Compare reasonable models without treating automatic selection as a substitute for judgment.
Produce a reproducible modeling report and communicate model-based conclusions carefully.

How the site is organized

This public site has three working areas, reachable from the sidebar:

Notes — the weekly instructional spine. Each week poses a modeling question, develops the concept, fits and interprets a model on the recurring teaching dataset, names a common mistake, and offers ungraded self-checks. Start here.
Labs — the hands-on modeling strand. Four short labs in R and Quarto let you fit, check, and validate models yourself. Code is shown for study; you run it in your own session.
Resources — a notation glossary, a one-page modeling reference, and setup instructions for R and Quarto. Keep these open while you read.

Software

We use R (via RStudio or Posit Cloud) together with Quarto to fit, check, and communicate models. No prior coding experience is assumed — the modeling workflow is scaffolded, and the code is explained as it goes. On this site, R chunks are shown as static teaching code and are not executed in place; you run them in your own session.

Source and attribution

These notes are the course’s own synthesis, grounded in but not copied from two open textbooks:

Primary spine: Statistical Inference via Data Science: A ModernDive into R and the Tidyverse, 2nd edition, by Chester Ismay, Albert Y. Kim, and Arturo Valdivia — free at moderndive.com/v2. License: CC BY-NC-SA 4.0. It grounds our scope and sequence for data visualization, data wrangling, regression, inference, and reproducible R/Quarto workflows.
Supplement: Beyond Multiple Linear Regression: Applied Generalized Linear Models and Multilevel Models in R by Paul Roback and Julie Legler — free at bookdown.org/roback/bookdown-BeyondMLR. License: CC BY-NC-SA 4.0. Used selectively for logistic regression and generalized models.
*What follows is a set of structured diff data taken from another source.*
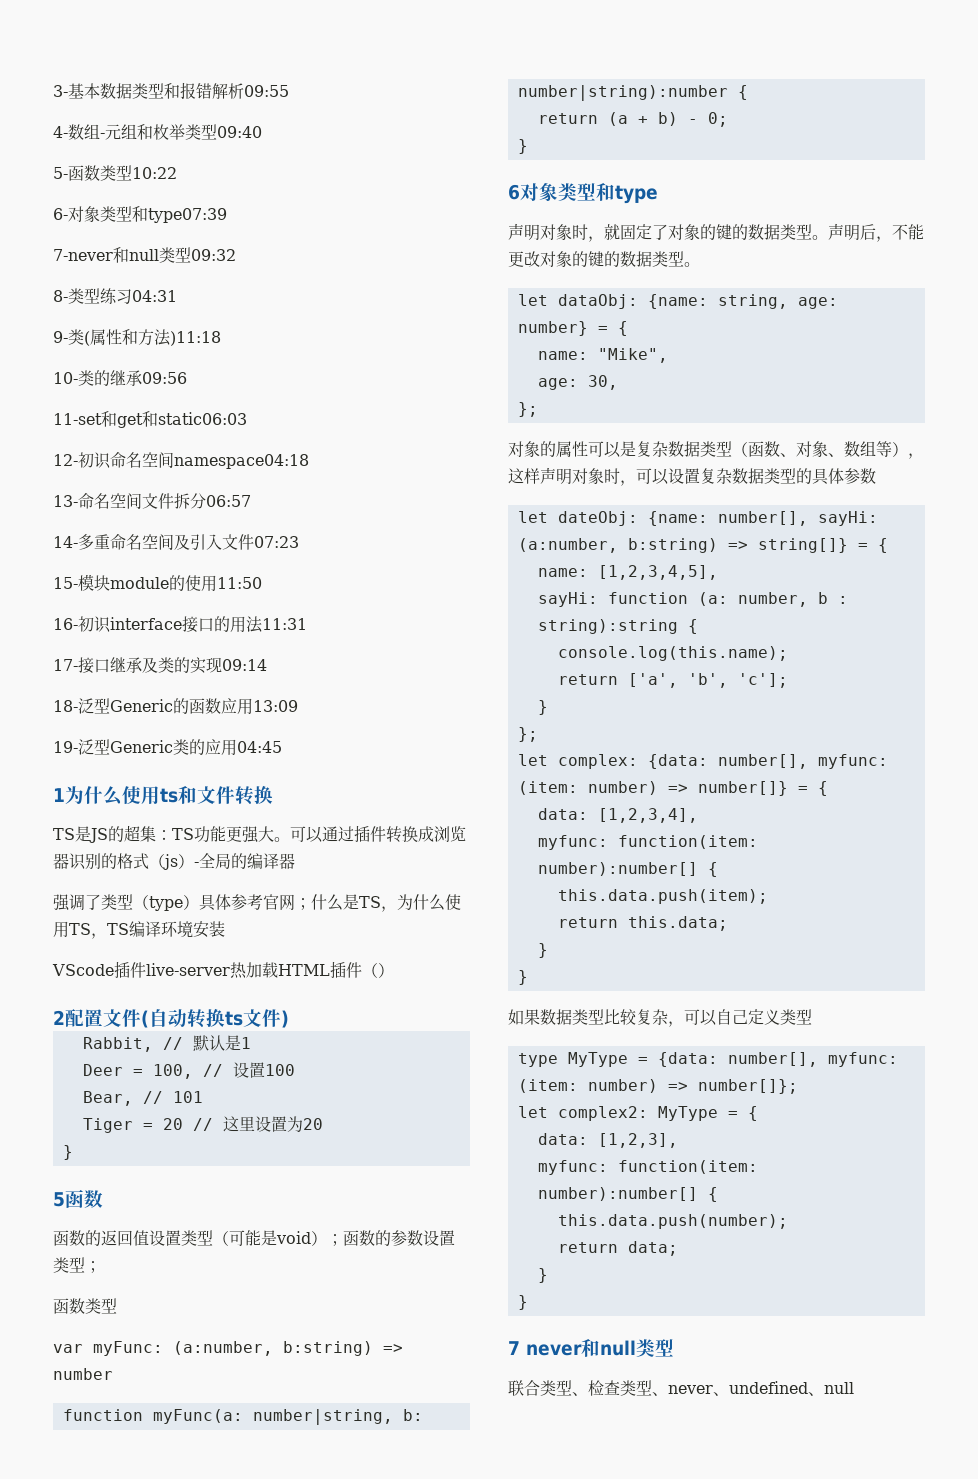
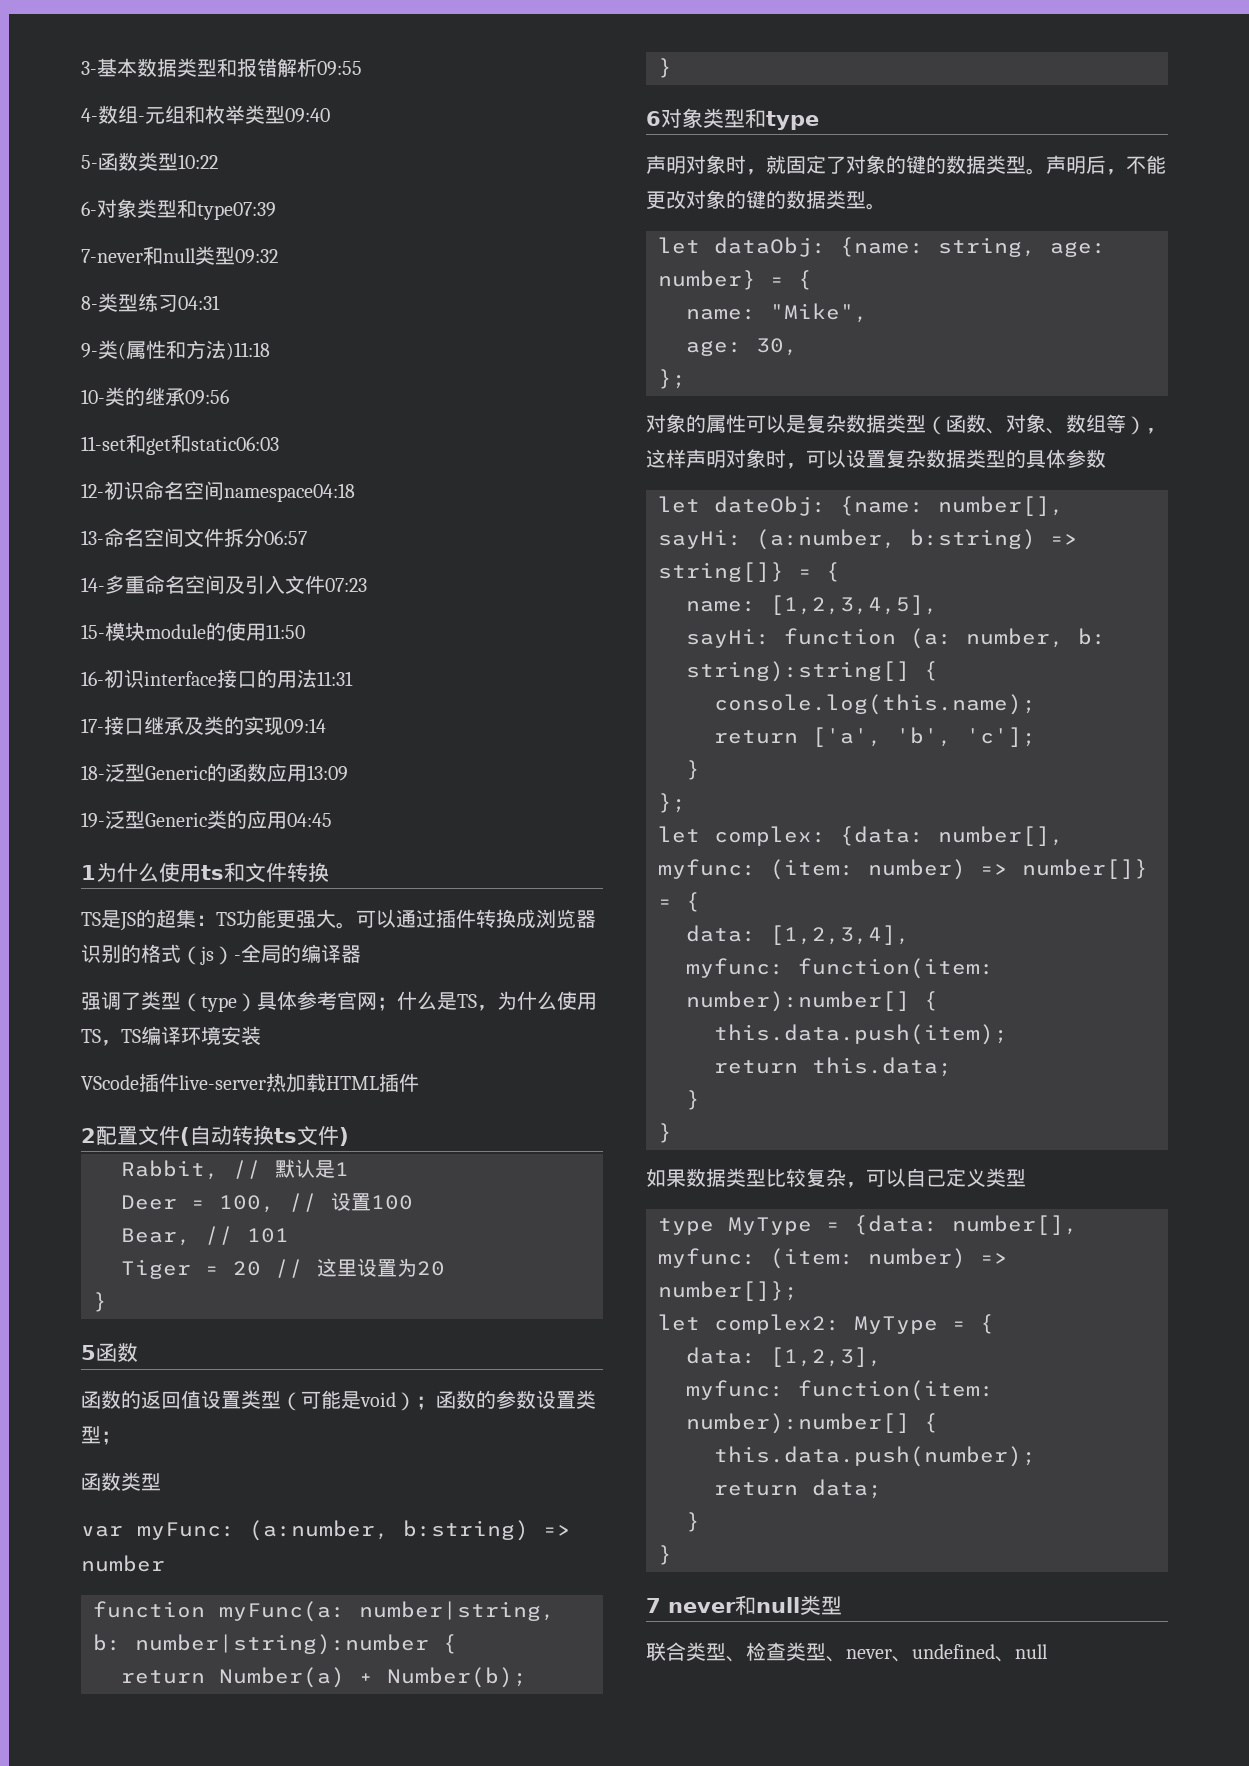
- VScode插件live-server热加载HTML插件（）
+ VScode插件live-server热加载HTML插件
- return (a + b) - 0;
+ return Number(a) + Number(b);
- sayHi: function (a: number, b : string):string {
+ sayHi: function (a: number, b: string):string[] {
Both sources are licensed CC BY-NC-SA 4.0 (Attribution · NonCommercial · ShareAlike). The course notes are instructor-original and only ground in these texts; any public reuse or adaptation is treated conservatively and transparently, with attribution. All example data are synthetic with seeds set; the prose here is original.

A note on what is public here

Everything on this site is public and ungraded — study material only. You will not find graded prompts, answer keys, rubrics, point values, or due dates here. The operational side of the course — graded modeling checkpoints, labs, quizzes, homework and modeling memos, the midterm, the project, and the final, along with all dates and submissions — lives in Blackboard (the LMS), which is authoritative. If this site and Blackboard ever disagree, follow Blackboard.

Draft course site

This site is a draft course site, not a finished release. Some pages are drafts, every formula and fitted number is synthetic and provisional pending human review, and no accessibility-compliance claim is made. Treat it as a work in progress rather than the final word.